*** Opening of Information given ***

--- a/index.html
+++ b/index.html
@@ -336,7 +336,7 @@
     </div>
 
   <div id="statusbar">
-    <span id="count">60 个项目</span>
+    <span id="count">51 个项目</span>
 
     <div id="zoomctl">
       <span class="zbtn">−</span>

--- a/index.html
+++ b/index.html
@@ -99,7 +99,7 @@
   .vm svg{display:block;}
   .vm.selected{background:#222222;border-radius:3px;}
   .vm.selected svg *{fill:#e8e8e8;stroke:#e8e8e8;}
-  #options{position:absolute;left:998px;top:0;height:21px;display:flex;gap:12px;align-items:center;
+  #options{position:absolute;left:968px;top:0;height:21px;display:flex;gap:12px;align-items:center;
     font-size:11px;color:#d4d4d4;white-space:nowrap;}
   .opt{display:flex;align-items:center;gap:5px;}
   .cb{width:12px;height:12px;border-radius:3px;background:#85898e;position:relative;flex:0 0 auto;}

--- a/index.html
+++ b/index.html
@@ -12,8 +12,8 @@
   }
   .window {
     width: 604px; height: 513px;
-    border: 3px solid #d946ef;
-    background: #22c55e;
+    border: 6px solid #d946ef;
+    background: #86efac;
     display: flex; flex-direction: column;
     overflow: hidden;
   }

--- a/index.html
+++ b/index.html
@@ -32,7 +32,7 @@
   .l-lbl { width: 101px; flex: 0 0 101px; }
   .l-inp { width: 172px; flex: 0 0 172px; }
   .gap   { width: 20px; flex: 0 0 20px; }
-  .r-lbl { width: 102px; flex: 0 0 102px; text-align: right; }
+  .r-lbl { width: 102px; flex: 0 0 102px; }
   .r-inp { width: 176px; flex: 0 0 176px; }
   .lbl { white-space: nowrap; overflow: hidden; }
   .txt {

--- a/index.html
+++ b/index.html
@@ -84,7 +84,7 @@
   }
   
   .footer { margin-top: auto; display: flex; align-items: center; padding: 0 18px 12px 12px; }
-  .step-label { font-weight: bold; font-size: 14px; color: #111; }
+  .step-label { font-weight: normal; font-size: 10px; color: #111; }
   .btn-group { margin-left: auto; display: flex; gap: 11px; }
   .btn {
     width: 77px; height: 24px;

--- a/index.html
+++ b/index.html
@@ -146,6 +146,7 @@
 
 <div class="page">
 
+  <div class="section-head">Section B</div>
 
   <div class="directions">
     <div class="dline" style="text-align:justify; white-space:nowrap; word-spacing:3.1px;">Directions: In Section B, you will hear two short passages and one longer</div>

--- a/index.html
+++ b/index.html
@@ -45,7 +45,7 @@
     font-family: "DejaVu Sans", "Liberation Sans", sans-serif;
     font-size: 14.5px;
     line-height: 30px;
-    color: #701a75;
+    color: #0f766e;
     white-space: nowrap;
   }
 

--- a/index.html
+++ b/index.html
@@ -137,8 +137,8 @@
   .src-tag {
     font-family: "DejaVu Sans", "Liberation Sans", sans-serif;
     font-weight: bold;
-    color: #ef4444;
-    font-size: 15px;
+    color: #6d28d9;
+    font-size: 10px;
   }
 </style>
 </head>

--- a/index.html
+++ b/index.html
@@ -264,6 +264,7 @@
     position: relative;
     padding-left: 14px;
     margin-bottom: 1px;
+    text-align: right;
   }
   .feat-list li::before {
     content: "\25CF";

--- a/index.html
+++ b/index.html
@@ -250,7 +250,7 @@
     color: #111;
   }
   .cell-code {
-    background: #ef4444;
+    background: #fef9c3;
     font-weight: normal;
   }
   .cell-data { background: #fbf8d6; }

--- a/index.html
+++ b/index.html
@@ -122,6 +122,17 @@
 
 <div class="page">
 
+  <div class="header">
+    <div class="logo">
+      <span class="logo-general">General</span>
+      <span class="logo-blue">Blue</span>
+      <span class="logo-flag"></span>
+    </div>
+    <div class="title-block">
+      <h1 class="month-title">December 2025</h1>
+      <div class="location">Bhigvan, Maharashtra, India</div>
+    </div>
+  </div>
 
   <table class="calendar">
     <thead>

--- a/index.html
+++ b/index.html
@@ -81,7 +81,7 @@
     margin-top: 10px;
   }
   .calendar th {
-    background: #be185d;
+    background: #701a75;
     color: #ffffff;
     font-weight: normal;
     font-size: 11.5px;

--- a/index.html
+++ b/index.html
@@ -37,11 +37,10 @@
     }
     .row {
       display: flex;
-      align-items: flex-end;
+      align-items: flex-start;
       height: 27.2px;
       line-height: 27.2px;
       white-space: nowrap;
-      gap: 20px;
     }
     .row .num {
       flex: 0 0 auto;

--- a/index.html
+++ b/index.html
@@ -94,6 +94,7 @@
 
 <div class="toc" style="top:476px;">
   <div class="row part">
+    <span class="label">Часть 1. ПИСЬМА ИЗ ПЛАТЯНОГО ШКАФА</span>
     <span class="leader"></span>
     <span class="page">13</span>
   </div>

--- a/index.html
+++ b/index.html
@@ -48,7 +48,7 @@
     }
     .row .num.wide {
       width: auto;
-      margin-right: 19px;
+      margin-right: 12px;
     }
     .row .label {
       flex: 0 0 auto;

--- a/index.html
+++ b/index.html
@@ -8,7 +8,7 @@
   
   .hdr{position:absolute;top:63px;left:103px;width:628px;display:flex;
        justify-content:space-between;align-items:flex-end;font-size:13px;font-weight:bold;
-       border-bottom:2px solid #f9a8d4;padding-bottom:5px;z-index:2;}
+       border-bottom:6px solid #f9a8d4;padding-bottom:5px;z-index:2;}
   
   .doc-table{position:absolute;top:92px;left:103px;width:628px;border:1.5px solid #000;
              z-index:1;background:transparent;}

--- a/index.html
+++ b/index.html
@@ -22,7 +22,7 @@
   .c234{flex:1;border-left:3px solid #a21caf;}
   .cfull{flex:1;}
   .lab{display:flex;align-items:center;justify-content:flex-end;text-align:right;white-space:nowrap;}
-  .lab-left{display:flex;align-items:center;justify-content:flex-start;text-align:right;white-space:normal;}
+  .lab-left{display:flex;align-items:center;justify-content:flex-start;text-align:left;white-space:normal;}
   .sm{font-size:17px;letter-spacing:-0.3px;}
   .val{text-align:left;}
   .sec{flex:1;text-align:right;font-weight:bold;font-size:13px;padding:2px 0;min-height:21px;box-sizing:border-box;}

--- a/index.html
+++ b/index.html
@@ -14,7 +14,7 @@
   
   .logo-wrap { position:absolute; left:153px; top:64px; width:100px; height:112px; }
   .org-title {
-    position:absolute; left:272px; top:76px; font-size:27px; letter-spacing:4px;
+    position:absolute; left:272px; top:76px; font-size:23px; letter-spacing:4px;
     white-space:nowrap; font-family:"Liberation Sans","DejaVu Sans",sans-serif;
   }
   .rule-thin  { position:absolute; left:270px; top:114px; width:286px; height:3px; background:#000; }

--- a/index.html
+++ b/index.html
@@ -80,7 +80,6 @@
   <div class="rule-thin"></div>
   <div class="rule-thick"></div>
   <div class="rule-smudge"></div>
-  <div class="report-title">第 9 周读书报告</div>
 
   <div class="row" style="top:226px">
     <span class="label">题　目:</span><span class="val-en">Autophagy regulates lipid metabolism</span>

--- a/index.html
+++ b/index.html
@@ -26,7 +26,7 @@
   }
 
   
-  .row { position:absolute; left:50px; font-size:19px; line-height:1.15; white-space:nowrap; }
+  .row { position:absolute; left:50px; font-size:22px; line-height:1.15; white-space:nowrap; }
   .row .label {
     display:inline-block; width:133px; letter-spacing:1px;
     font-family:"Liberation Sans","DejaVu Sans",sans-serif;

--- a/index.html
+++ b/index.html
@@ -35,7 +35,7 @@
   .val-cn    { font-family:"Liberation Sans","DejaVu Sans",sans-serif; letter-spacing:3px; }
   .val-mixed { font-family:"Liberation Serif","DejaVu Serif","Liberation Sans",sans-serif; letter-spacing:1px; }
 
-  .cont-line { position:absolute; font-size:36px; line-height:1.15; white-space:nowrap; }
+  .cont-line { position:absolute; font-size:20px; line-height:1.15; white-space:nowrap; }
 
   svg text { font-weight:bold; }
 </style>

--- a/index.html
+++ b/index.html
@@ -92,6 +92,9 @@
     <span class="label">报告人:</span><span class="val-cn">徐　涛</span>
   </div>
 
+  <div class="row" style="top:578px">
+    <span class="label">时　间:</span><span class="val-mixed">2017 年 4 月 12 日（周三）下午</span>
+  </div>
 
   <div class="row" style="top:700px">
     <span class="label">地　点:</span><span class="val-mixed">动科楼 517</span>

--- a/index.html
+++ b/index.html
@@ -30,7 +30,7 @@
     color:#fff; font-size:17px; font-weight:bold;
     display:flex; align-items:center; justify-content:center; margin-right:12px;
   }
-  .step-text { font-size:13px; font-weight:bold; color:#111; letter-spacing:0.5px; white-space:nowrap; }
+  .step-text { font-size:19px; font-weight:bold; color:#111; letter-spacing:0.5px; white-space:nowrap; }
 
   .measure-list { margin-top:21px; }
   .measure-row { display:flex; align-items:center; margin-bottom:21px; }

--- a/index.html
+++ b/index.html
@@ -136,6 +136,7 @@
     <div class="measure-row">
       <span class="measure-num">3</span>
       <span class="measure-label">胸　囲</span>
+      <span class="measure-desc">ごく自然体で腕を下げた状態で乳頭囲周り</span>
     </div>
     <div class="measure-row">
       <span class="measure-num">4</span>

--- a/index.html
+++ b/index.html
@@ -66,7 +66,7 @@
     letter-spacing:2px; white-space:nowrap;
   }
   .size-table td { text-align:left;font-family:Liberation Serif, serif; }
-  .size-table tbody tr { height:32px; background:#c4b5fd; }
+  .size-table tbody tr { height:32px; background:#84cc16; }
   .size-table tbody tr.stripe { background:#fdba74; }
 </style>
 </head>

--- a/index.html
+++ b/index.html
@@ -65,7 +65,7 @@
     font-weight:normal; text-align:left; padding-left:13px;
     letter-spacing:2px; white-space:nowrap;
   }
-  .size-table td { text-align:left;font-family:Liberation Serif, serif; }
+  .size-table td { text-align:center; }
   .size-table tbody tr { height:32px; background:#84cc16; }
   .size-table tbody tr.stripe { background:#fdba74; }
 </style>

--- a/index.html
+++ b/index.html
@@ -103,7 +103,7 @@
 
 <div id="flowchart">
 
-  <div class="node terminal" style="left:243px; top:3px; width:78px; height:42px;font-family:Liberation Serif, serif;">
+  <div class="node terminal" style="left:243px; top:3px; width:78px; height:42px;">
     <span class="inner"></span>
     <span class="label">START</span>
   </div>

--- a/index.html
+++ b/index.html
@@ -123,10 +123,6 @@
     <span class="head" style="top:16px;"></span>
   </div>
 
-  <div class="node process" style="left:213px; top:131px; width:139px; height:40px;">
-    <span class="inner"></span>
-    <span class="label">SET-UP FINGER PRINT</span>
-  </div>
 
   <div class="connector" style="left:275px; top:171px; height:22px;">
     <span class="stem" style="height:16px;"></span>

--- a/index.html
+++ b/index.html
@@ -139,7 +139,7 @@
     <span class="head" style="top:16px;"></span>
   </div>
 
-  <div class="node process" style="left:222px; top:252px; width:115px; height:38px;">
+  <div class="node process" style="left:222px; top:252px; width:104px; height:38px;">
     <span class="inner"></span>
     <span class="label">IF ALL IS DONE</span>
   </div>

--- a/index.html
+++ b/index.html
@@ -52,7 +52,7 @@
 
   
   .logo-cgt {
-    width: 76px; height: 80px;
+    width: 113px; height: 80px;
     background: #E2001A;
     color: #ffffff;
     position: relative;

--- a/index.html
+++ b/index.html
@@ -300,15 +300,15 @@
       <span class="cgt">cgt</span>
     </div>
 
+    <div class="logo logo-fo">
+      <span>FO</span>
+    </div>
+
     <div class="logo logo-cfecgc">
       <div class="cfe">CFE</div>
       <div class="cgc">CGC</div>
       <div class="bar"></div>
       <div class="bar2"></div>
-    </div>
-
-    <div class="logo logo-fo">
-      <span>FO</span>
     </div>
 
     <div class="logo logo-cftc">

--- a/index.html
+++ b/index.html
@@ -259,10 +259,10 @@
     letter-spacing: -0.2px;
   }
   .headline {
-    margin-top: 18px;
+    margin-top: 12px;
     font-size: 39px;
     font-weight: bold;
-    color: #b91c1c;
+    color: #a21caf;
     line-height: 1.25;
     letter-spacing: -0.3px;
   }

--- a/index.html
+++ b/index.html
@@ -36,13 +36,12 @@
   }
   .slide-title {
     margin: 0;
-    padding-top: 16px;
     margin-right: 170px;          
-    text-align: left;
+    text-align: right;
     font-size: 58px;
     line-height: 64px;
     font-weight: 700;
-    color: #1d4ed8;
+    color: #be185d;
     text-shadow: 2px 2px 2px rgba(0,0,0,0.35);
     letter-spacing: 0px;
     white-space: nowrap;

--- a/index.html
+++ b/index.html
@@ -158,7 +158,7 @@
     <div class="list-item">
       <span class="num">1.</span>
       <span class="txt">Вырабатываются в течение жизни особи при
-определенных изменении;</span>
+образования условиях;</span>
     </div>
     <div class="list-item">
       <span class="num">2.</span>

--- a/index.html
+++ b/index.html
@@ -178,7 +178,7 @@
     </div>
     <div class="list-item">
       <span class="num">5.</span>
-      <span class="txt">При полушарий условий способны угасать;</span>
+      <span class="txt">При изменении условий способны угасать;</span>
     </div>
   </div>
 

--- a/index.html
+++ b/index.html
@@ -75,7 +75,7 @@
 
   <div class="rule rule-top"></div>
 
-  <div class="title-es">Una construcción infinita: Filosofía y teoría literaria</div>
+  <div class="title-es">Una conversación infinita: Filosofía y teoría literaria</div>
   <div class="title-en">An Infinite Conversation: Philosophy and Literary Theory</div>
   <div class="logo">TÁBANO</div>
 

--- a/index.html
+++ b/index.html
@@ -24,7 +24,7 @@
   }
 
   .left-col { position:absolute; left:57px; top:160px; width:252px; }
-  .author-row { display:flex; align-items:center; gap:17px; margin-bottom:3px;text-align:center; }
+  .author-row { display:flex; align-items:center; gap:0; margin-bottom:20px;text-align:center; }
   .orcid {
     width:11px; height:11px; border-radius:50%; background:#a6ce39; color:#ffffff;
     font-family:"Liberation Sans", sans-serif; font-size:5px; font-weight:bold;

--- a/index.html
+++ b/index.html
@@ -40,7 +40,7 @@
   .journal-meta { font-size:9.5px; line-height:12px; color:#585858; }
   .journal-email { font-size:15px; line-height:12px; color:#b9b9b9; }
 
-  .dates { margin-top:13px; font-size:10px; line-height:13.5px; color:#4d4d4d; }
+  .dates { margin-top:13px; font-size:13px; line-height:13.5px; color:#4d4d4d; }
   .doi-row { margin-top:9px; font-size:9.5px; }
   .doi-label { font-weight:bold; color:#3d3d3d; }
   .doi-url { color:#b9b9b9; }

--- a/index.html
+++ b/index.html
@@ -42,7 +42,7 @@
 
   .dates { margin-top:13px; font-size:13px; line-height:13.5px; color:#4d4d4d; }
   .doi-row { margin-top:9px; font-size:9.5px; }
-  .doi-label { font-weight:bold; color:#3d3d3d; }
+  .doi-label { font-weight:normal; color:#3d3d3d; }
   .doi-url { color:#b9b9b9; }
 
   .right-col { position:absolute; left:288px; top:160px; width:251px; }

*** Close of Information given ***

Exercise instructions:
Which lines above contain the word "radius"? Copy each of them.

Answer area:
   .vm.selected{background:#222222;border-radius:3px;}
   .cb{width:12px;height:12px;border-radius:3px;background:#85898e;position:relative;flex:0 0 auto;}
     width:11px; height:11px; border-radius:50%; background:#a6ce39; color:#ffffff;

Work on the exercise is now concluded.